Speculative Sampling Explained

Speculative Sampling

The idea of speculative sampling is to use a draft sampling to achieve the same sampling result as the target sampling.

We have a target sampling distribution $p(x)$ and a draft sampling distribution $q(x)$. For each token $x_i$, we have two probabilities: $p(x_i)$ and $q(x_i)$, and we have:

  • either $p(x_i) > q(x_i)$,
  • or $p(x_i) \leq q(x_i)$,

If we directly sample from $q(x)$, we will get a sample $x$ that is not from the target distribution $p(x)$, and it is

  • over-sampled if $q(x_i) > p(x_i)$,
  • under-sampled if $q(x_i) < p(x_i)$.

The core trick of speculative sampling is to design a smart rejection method to down-sample the over-sampled tokens and up-sample the under-sampled tokens. This way we can achieve the same sampling result as the target sampling.

How to down-sample the over-sampled tokens?

The idea is to use a rejection method to reject the over-sampled probability. We only accept the sample with a probability of $p(x_i) / q(x_i)$. As our assumption was over-sampled, we have $p(x_i) < q(x_i)$, and the acceptance probability is less than 1. (This is also why they have $\min(1, p(x_i) / q(x_i))$ in the paper. The 1 is to deal with the case where $p(x_i) > q(x_i)$, which is not over-sampled.)

How to up-sample the under-sampled tokens?

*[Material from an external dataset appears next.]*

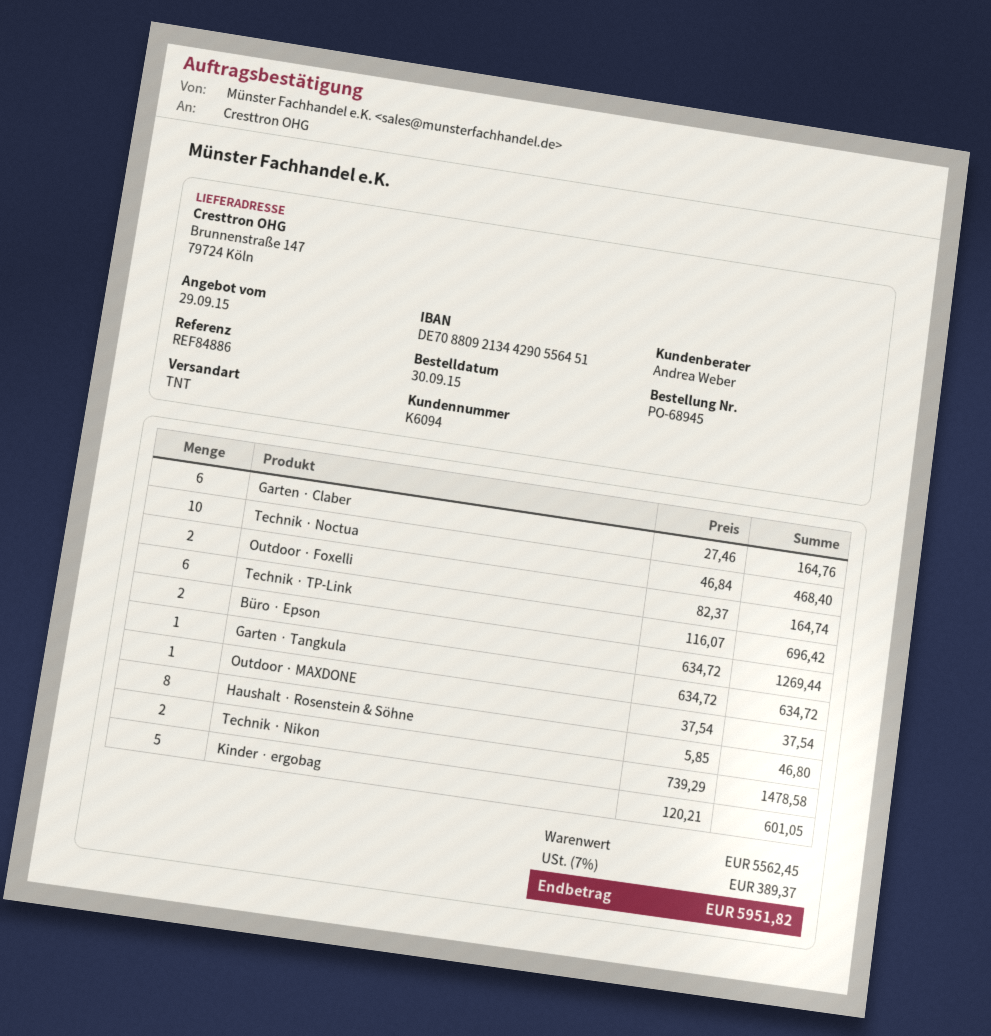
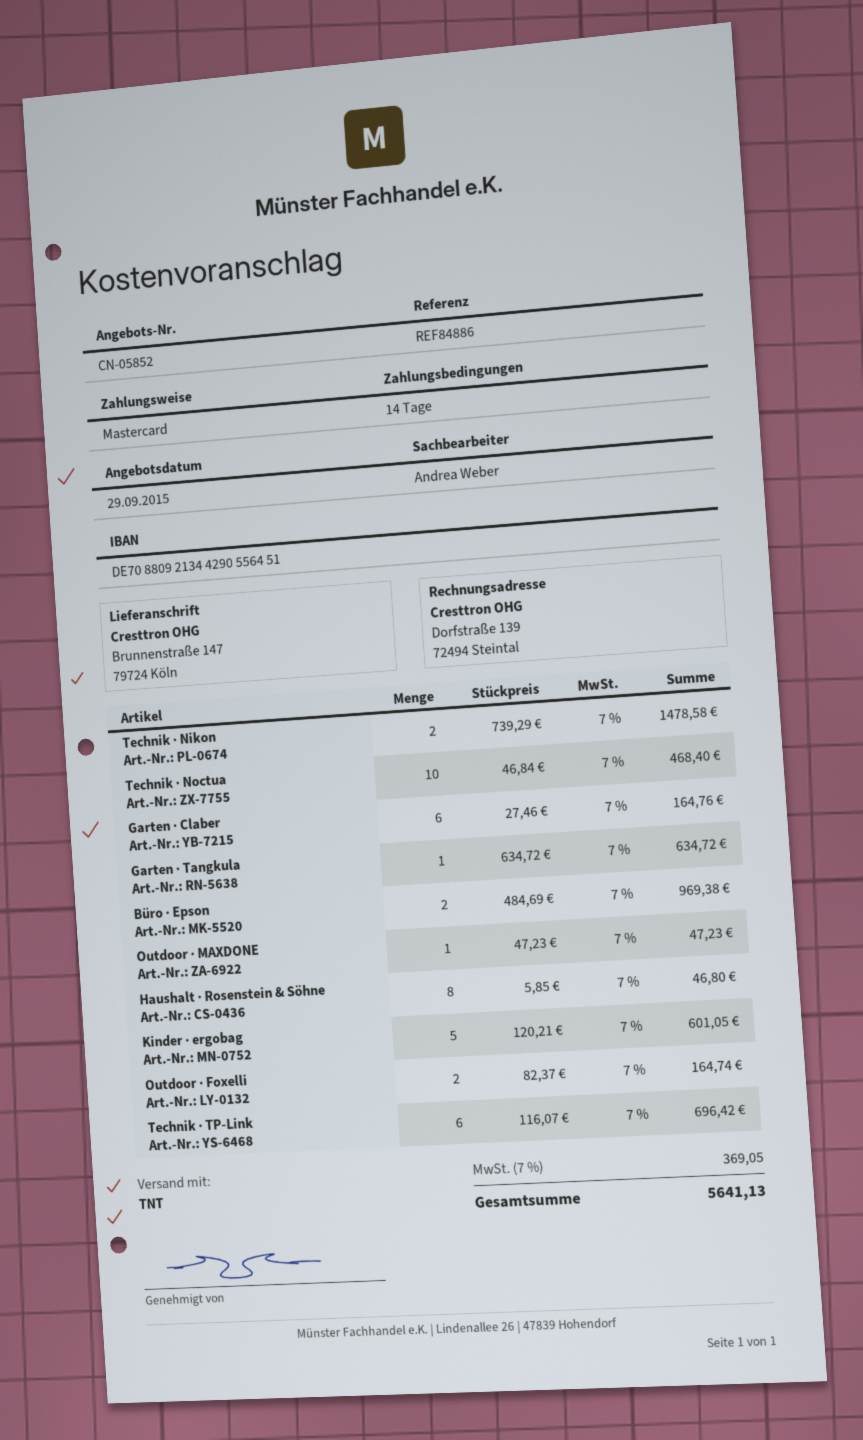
Büro · Epson: 2 x 634.72 = 1269.44 -> 2 x 484.69 = 969.38
Outdoor · MAXDONE: 1 x 37.54 = 37.54 -> 1 x 47.23 = 47.23
tax: 7% = 389.37 -> 7% = 369.05
total: 5951.82 -> 5641.13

The idea is to give the under-sampled probability an additional chance to be sampled. First, we do not reject the under-sampled probability. Second, when an rejection is triggered from the over-sampled probability, we re-sample from the under-sampled probability.

Here we first define a new distribution which represents the under-sampled probability. We call it the residual distribution.

The residual distribution is defined as follows: $ r(x_i) = \frac{\max(0, p(x_i) - q(x_i))}{\sum_{x_i} \max(0, p(x_i) - q(x_i))} $

The residual distribution is a probability distribution, and it is a distribution over the under-sampled tokens. All over-sampled tokens have zero probability in the residual distribution.

When we reject a sample from the over-sampled probability, we re-sample from the residual distribution.

Does this recover the target distribution?

Intuitively, the answer is yes. Rigorously, you can check out the proof of Theorem 1 in the paper.

The core step is to compute the total rejection probability which will trigger a re-sampling from the residual distribution.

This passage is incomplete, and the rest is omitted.